● **Provided information**

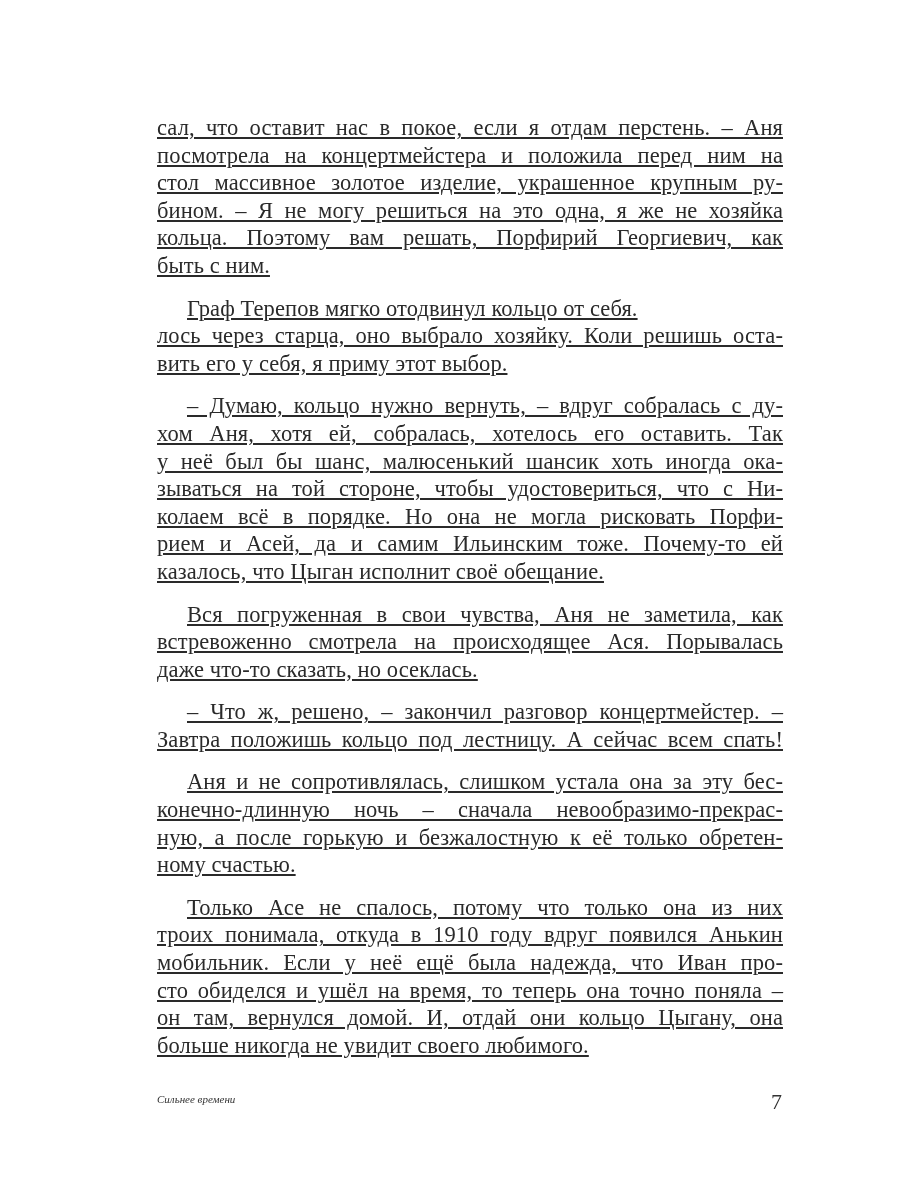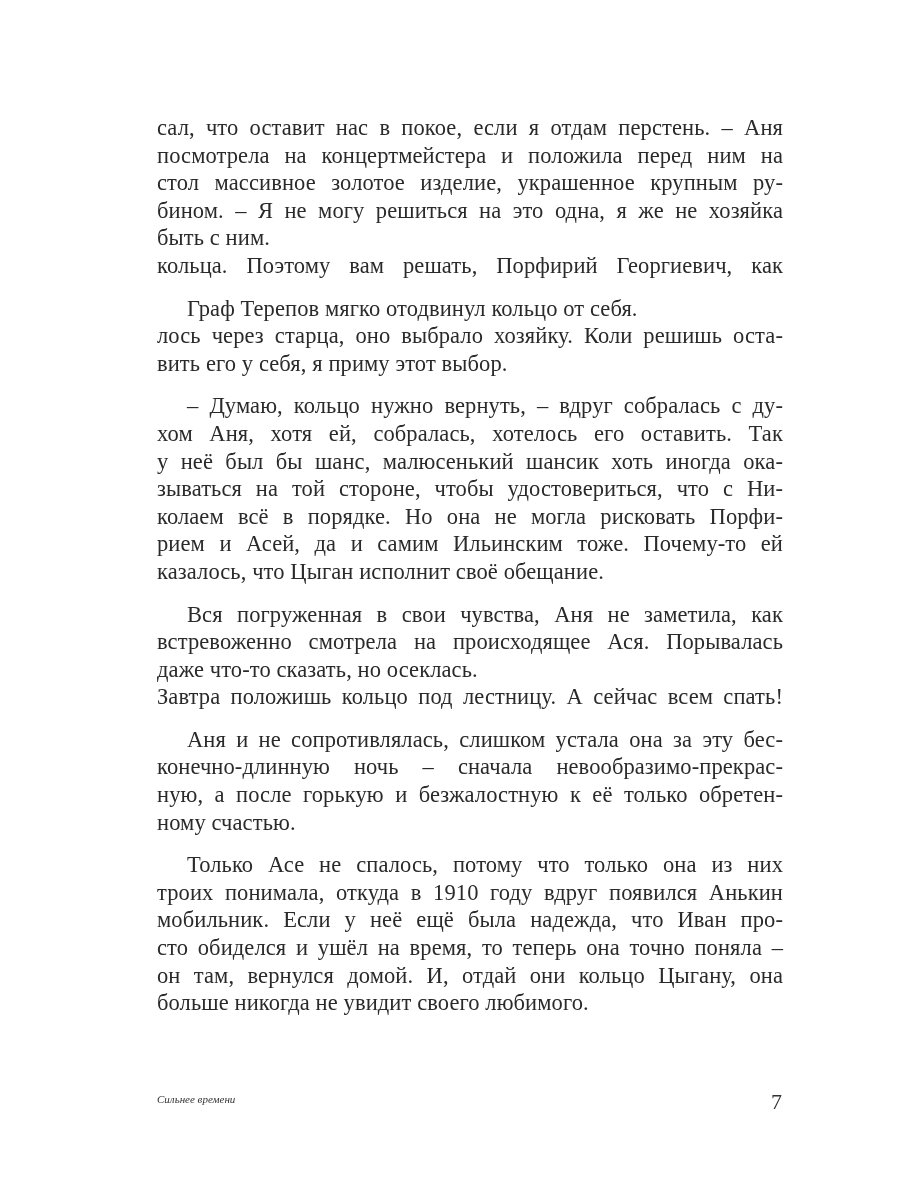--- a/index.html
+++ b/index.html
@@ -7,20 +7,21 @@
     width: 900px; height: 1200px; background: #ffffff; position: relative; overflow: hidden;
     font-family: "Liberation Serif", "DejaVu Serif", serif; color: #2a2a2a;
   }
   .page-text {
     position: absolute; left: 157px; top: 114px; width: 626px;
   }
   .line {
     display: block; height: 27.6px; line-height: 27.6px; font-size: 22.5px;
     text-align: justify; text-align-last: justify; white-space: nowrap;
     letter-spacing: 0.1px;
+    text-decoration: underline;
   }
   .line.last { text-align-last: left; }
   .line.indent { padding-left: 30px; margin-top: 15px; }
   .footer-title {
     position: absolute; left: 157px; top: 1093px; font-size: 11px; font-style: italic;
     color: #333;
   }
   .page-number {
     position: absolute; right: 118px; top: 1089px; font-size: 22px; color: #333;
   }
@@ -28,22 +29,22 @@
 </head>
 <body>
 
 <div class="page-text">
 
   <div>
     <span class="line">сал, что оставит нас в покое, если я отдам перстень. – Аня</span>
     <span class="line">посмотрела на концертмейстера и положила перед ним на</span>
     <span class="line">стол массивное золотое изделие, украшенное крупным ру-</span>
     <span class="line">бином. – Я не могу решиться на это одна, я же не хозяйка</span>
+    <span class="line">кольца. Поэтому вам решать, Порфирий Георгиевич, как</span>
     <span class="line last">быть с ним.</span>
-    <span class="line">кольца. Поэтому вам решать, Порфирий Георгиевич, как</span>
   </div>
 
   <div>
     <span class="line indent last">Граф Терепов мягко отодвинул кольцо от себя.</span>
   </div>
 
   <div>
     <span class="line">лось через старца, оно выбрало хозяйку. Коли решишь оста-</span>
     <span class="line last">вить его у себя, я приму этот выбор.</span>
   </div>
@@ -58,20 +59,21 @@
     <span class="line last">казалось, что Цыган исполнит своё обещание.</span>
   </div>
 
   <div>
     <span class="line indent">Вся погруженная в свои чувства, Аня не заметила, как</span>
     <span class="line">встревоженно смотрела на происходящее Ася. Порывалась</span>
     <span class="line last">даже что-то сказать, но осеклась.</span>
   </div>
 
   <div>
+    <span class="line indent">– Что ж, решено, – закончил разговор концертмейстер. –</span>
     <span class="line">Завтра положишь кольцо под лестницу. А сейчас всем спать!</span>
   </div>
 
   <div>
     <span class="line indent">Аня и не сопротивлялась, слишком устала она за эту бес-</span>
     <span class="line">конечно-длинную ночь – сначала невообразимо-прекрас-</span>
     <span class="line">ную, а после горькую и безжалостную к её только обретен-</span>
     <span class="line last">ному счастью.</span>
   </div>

---

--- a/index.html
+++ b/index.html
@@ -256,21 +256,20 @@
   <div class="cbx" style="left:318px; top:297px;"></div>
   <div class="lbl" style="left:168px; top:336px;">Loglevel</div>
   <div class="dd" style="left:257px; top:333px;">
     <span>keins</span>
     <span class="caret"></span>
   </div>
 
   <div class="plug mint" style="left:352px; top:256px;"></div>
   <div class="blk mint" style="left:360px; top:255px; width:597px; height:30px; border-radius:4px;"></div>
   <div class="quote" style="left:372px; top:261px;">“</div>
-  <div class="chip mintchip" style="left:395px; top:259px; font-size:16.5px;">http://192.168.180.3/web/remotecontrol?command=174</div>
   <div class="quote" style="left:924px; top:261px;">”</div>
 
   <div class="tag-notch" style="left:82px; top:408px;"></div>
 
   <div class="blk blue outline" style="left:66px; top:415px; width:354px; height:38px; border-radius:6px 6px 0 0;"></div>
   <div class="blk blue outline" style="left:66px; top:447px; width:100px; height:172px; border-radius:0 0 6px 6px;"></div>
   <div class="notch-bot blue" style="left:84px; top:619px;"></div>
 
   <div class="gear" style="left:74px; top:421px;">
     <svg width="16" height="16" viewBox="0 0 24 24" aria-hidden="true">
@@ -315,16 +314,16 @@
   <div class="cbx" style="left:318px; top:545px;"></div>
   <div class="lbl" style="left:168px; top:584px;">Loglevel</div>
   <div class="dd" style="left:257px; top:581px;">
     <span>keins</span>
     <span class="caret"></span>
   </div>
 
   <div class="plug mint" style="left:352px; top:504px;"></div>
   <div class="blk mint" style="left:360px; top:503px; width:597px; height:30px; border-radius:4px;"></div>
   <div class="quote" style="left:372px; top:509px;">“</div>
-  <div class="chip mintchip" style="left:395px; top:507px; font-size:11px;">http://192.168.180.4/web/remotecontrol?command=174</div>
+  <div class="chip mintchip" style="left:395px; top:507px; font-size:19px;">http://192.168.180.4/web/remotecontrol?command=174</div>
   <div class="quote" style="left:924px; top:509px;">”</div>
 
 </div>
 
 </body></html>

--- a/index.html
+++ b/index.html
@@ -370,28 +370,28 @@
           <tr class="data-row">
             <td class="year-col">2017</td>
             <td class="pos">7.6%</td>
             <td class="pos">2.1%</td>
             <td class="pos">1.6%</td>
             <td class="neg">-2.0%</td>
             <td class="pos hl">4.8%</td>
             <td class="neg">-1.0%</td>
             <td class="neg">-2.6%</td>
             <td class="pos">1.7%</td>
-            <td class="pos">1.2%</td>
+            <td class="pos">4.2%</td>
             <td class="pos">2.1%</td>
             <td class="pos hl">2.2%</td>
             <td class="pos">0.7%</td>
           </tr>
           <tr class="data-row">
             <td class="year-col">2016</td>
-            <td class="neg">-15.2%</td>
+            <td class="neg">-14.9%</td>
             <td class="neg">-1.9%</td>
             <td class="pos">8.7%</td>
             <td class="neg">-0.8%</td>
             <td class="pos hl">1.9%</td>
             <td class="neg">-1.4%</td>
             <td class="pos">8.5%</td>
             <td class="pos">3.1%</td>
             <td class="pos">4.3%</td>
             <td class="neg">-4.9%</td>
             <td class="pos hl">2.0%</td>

...

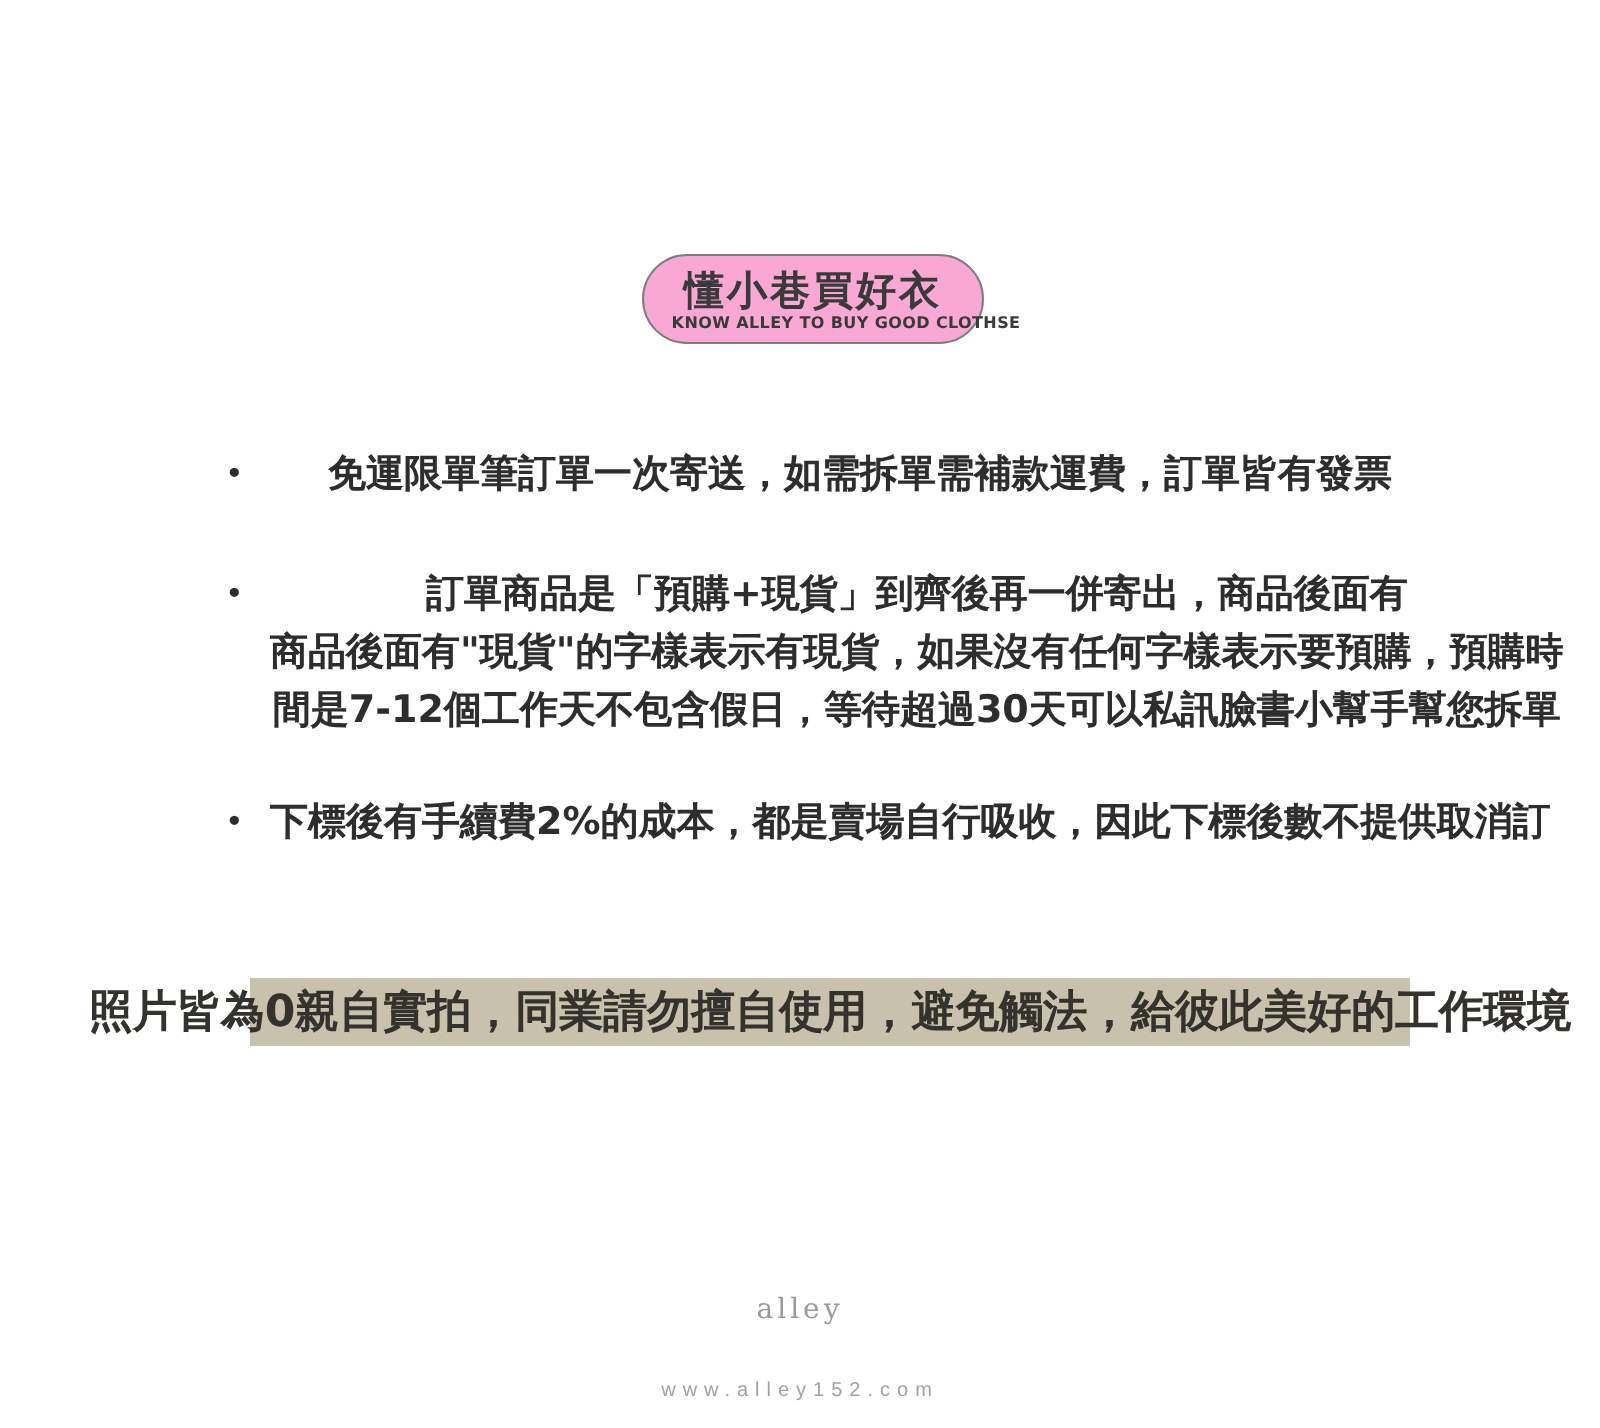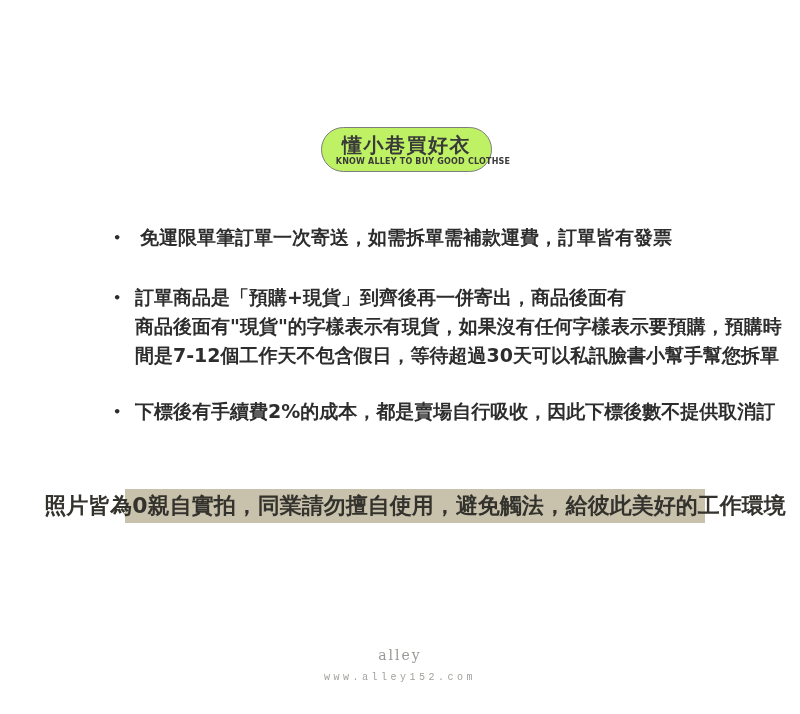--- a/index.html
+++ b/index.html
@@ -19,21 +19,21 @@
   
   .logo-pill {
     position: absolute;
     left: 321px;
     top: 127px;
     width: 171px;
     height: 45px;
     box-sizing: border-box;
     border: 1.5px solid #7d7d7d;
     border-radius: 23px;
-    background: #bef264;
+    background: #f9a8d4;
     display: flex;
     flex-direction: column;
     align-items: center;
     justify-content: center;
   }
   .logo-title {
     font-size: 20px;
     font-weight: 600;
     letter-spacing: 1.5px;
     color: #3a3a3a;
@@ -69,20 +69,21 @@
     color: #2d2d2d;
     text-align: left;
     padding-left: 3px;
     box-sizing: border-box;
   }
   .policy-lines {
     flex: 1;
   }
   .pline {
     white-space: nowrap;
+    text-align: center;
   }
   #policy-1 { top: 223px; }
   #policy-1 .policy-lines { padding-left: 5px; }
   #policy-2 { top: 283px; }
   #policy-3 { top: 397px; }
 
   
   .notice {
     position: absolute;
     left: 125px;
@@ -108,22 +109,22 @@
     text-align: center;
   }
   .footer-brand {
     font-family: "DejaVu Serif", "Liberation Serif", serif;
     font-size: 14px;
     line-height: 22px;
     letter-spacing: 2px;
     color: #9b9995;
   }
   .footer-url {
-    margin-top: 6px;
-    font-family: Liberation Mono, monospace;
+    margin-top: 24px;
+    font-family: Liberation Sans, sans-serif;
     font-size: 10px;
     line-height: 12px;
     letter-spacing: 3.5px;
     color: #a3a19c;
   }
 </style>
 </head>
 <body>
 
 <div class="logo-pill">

● **What to work on**
What is needed is a copy of every line above in which "text" appears.

● **Output below**
   .page-text {
     text-align: justify; text-align-last: justify; white-space: nowrap;
+    text-decoration: underline;
   .line.last { text-align-last: left; }
 <div class="page-text">
     text-align: left;
+    text-align: center;
     text-align: center;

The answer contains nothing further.